Top of RECORDS FOR THIS EXERCISE

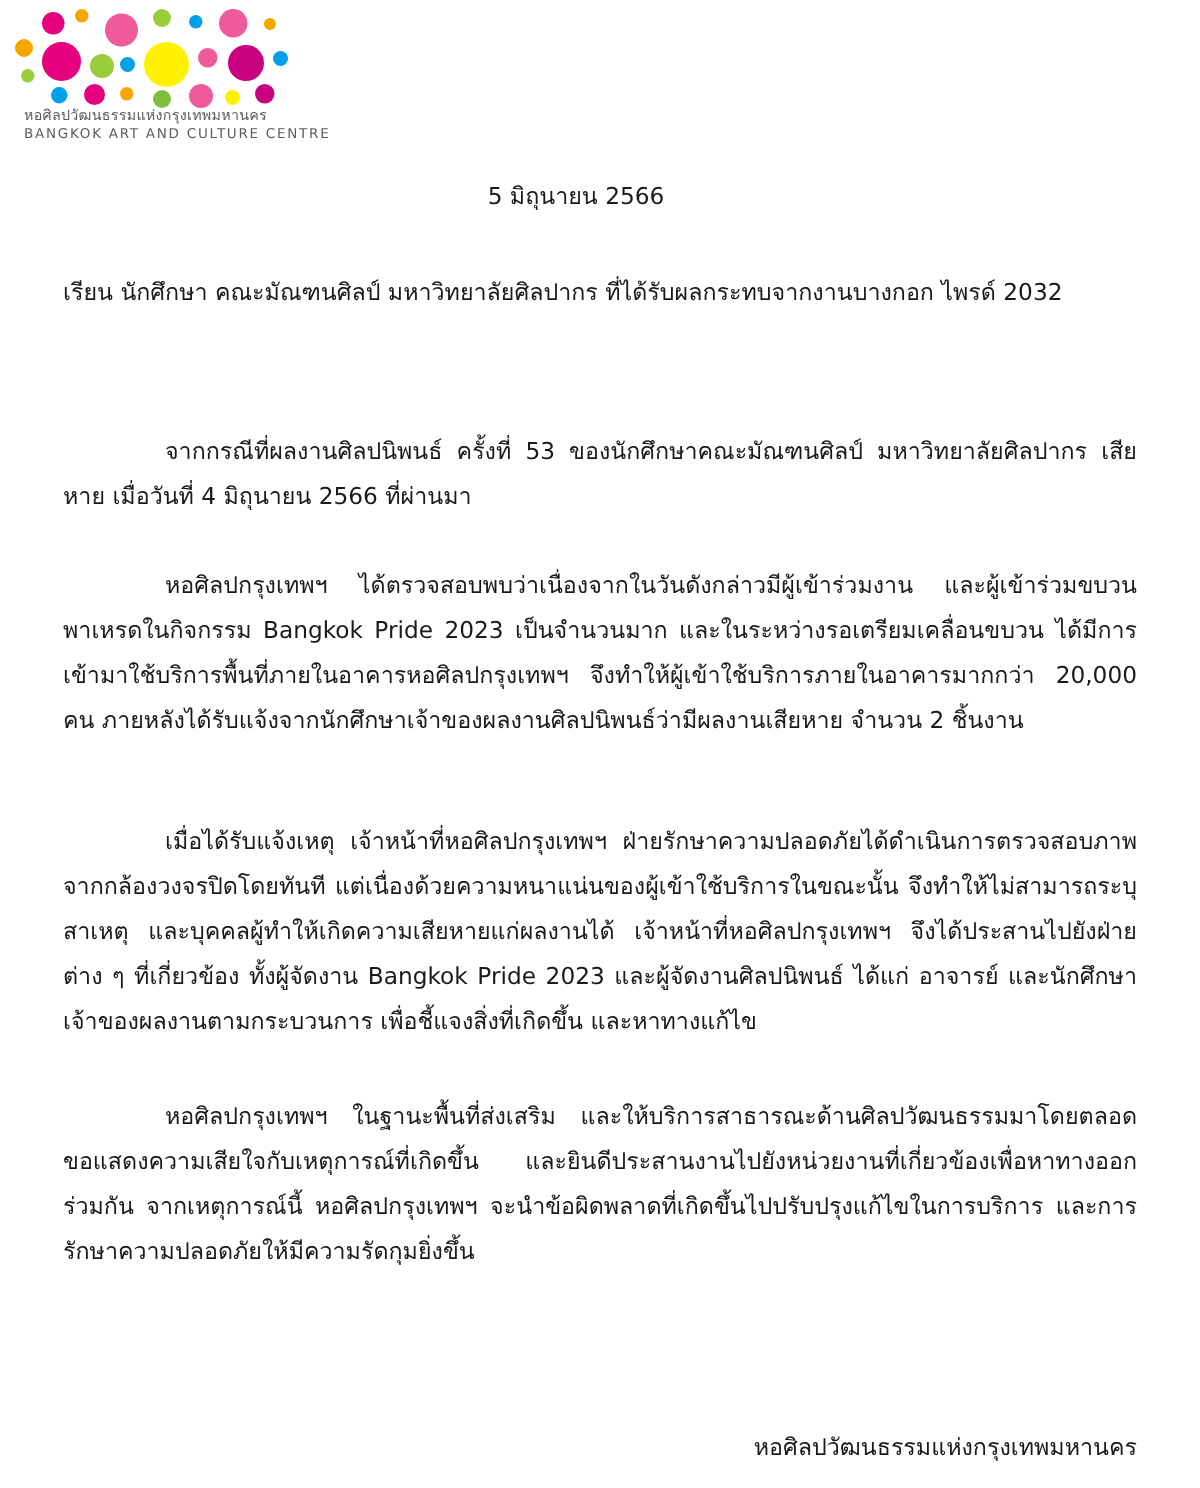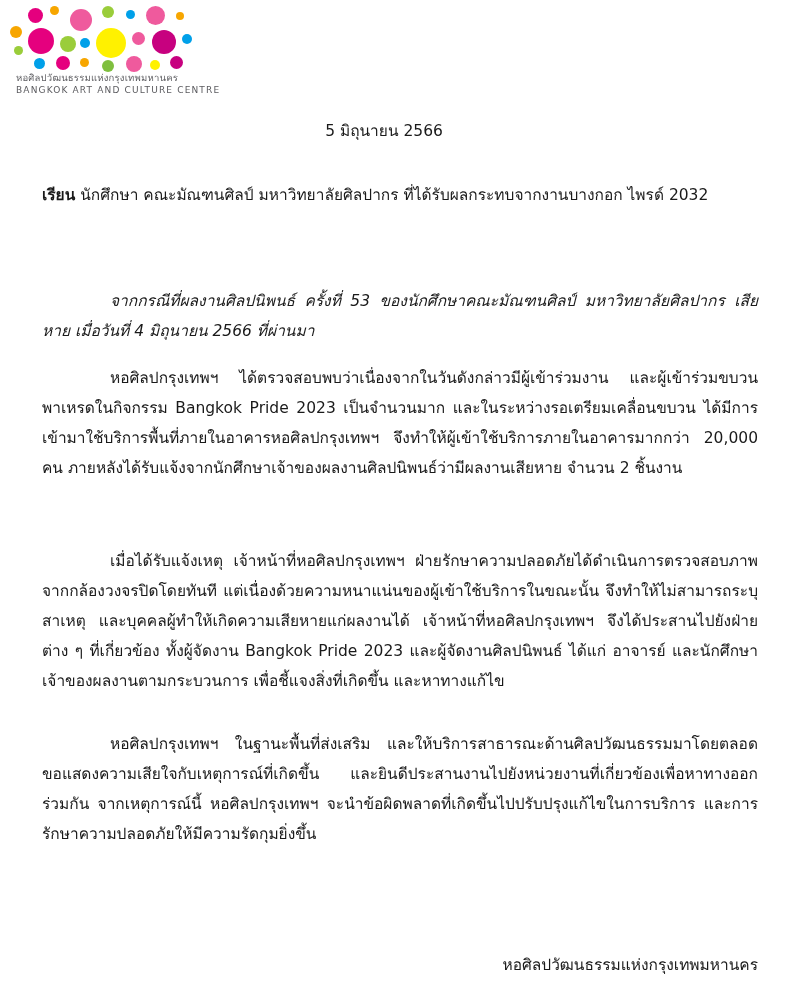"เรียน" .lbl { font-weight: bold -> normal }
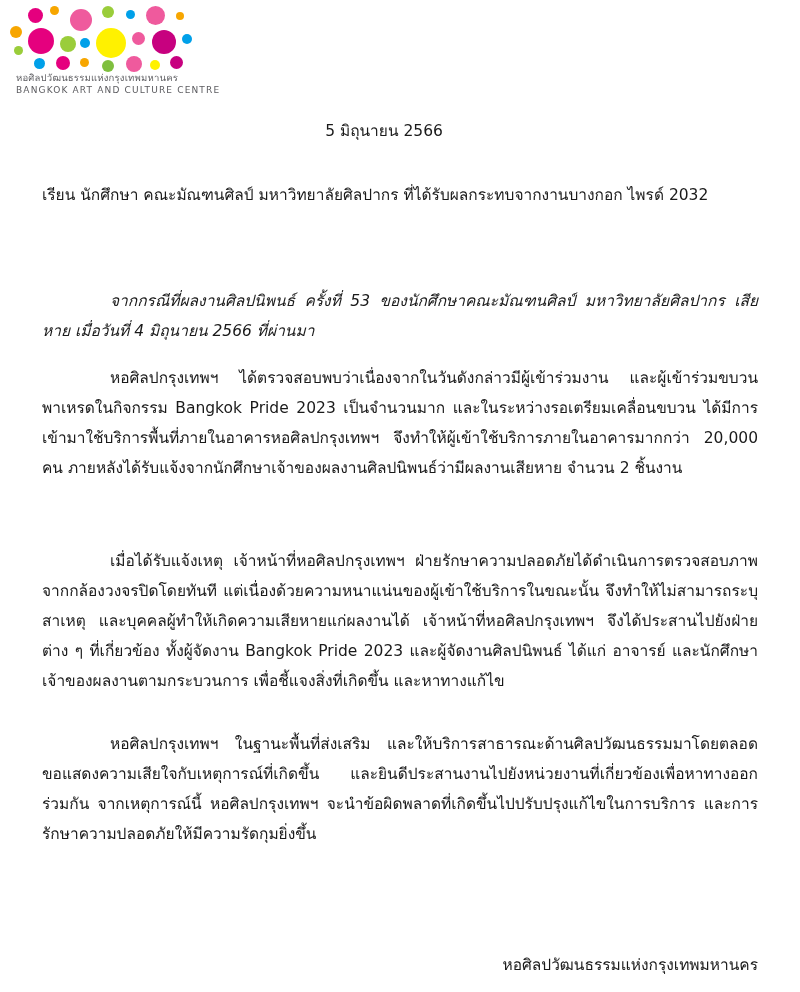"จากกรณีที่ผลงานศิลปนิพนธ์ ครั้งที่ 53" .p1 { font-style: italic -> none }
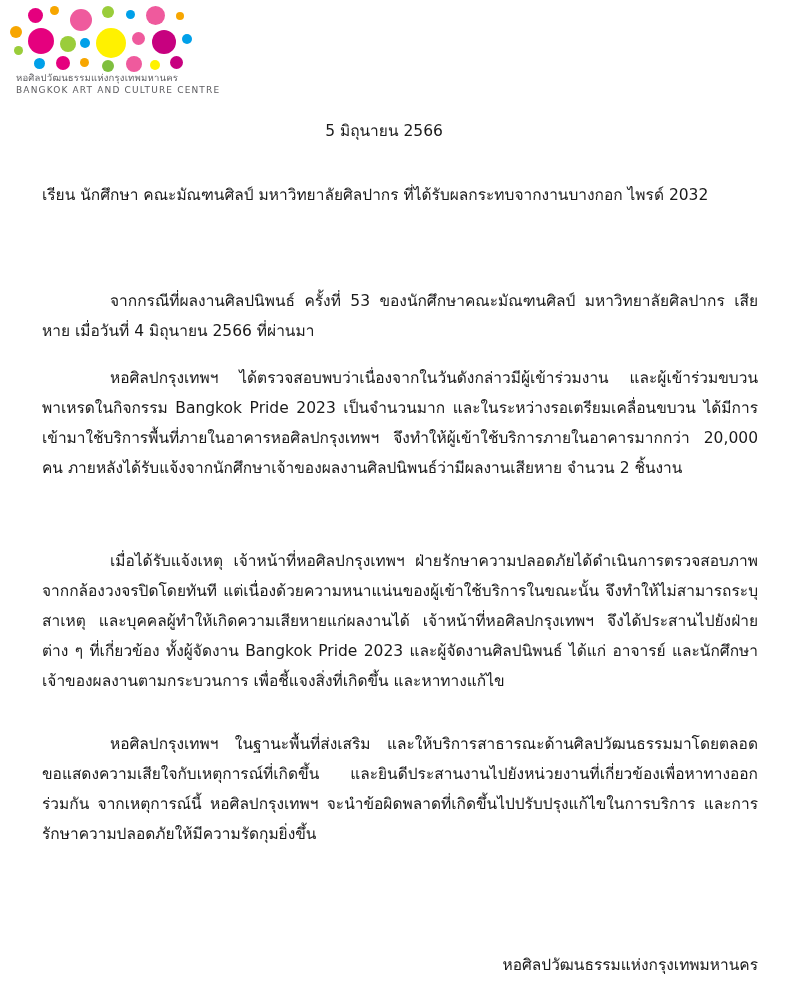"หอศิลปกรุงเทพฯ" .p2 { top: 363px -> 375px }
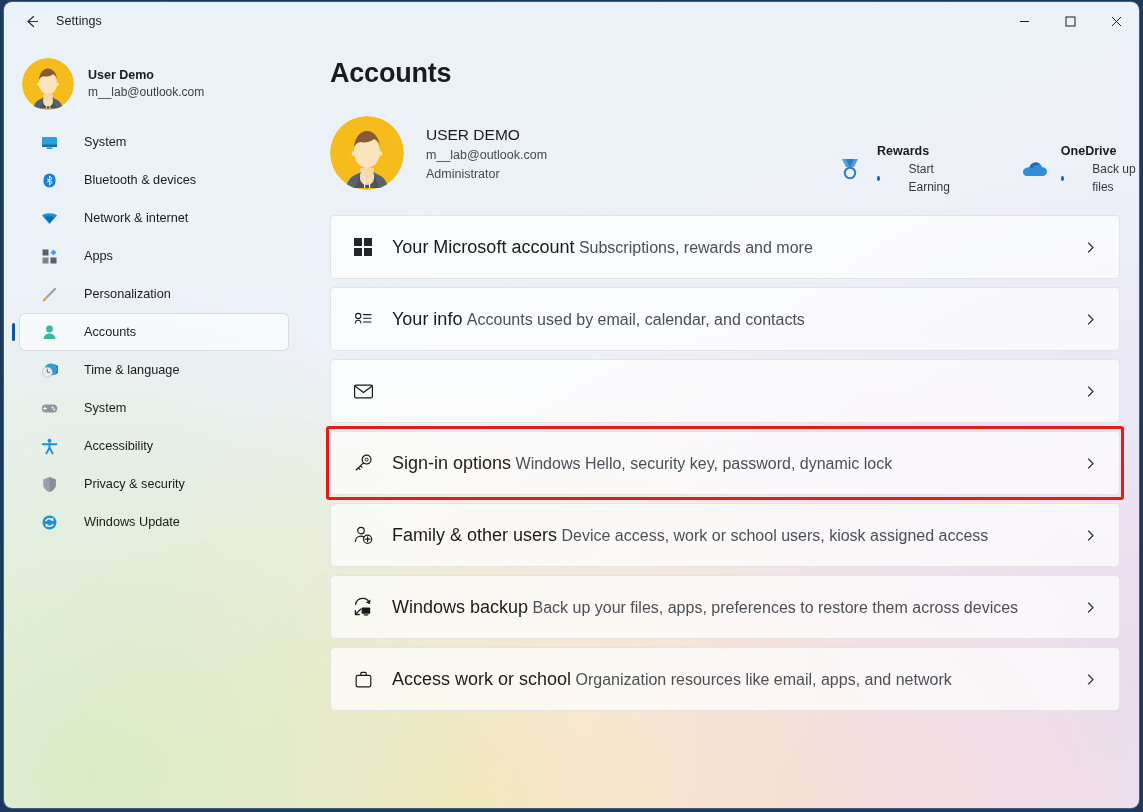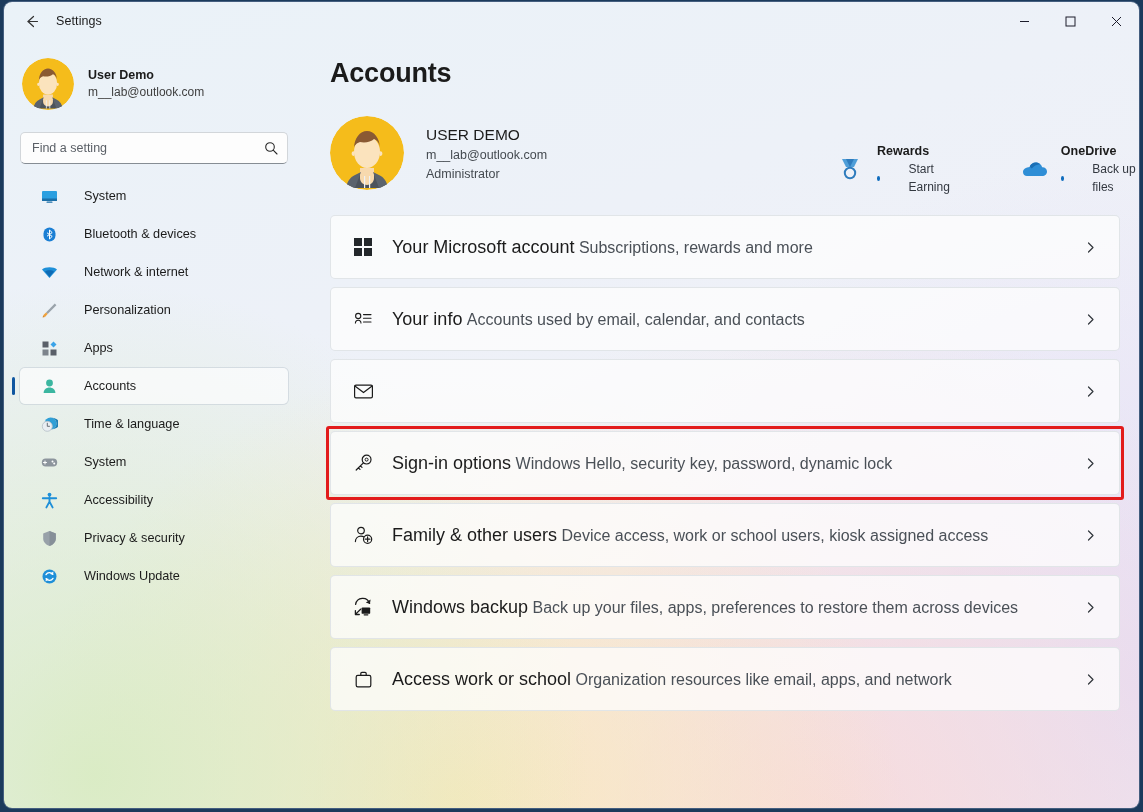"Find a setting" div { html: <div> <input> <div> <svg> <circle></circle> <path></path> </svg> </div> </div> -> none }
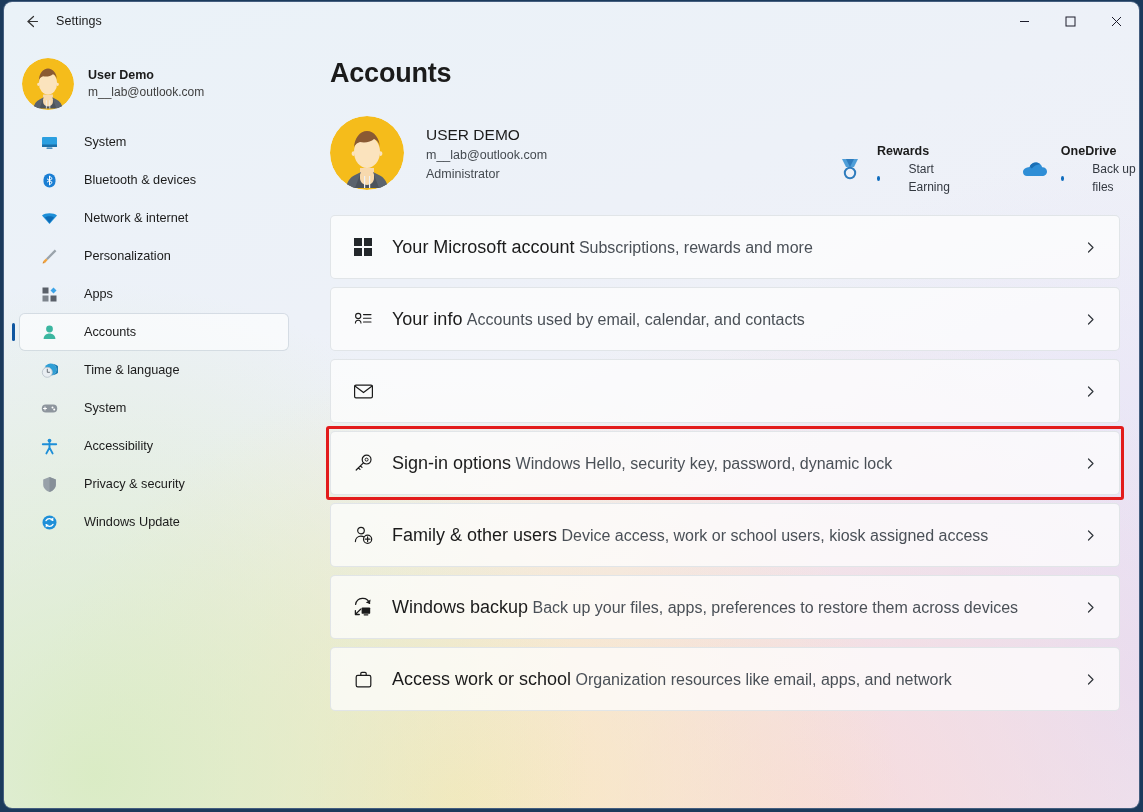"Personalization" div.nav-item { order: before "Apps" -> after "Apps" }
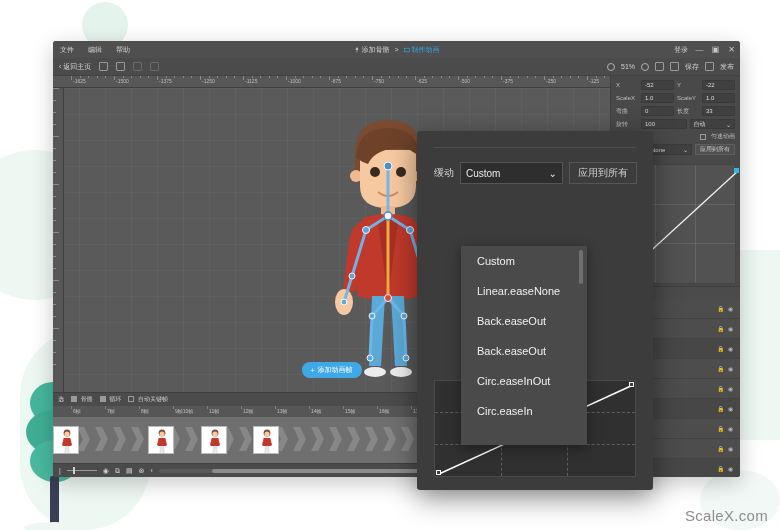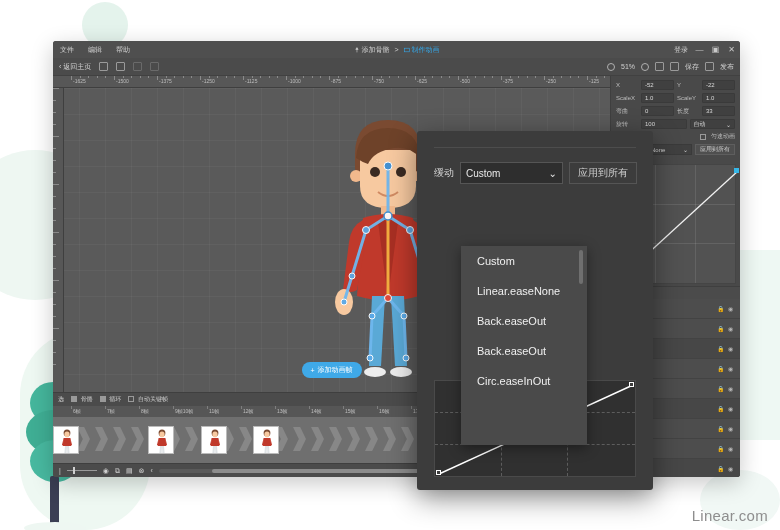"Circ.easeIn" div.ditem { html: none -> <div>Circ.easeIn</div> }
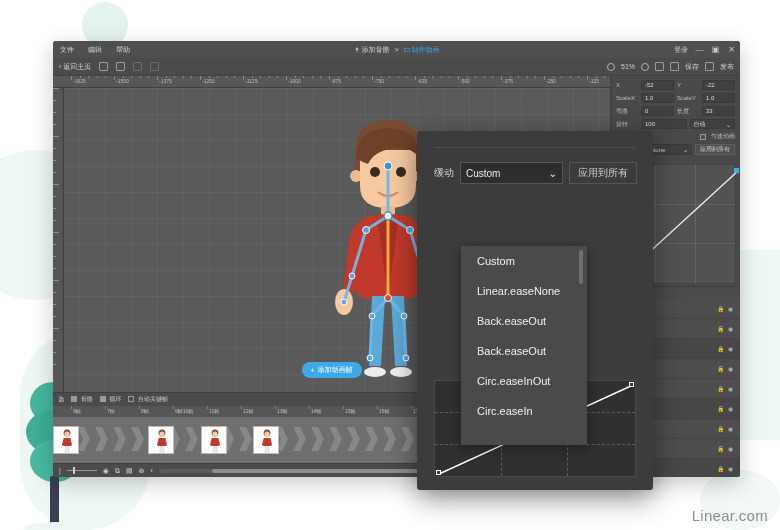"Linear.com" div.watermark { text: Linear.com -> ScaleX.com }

Bottom of RECORDS FOR THIS EXERCISE

• **TO DO**
What is needed is a verbatim copy of every entry, with the pictures omitted.

• **YOUR RESPONSE**
"เรียน" .lbl { font-weight: bold -> normal }
"จากกรณีที่ผลงานศิลปนิพนธ์ ครั้งที่ 53" .p1 { font-style: italic -> none }
"หอศิลปกรุงเทพฯ" .p2 { top: 363px -> 375px }
"Find a setting" div { html: <div> <input> <div> <svg> <circle></circle> <path></path> </svg> </div> </div> -> none }
"Personalization" div.nav-item { order: before "Apps" -> after "Apps" }
"Circ.easeIn" div.ditem { html: none -> <div>Circ.easeIn</div> }
"Linear.com" div.watermark { text: Linear.com -> ScaleX.com }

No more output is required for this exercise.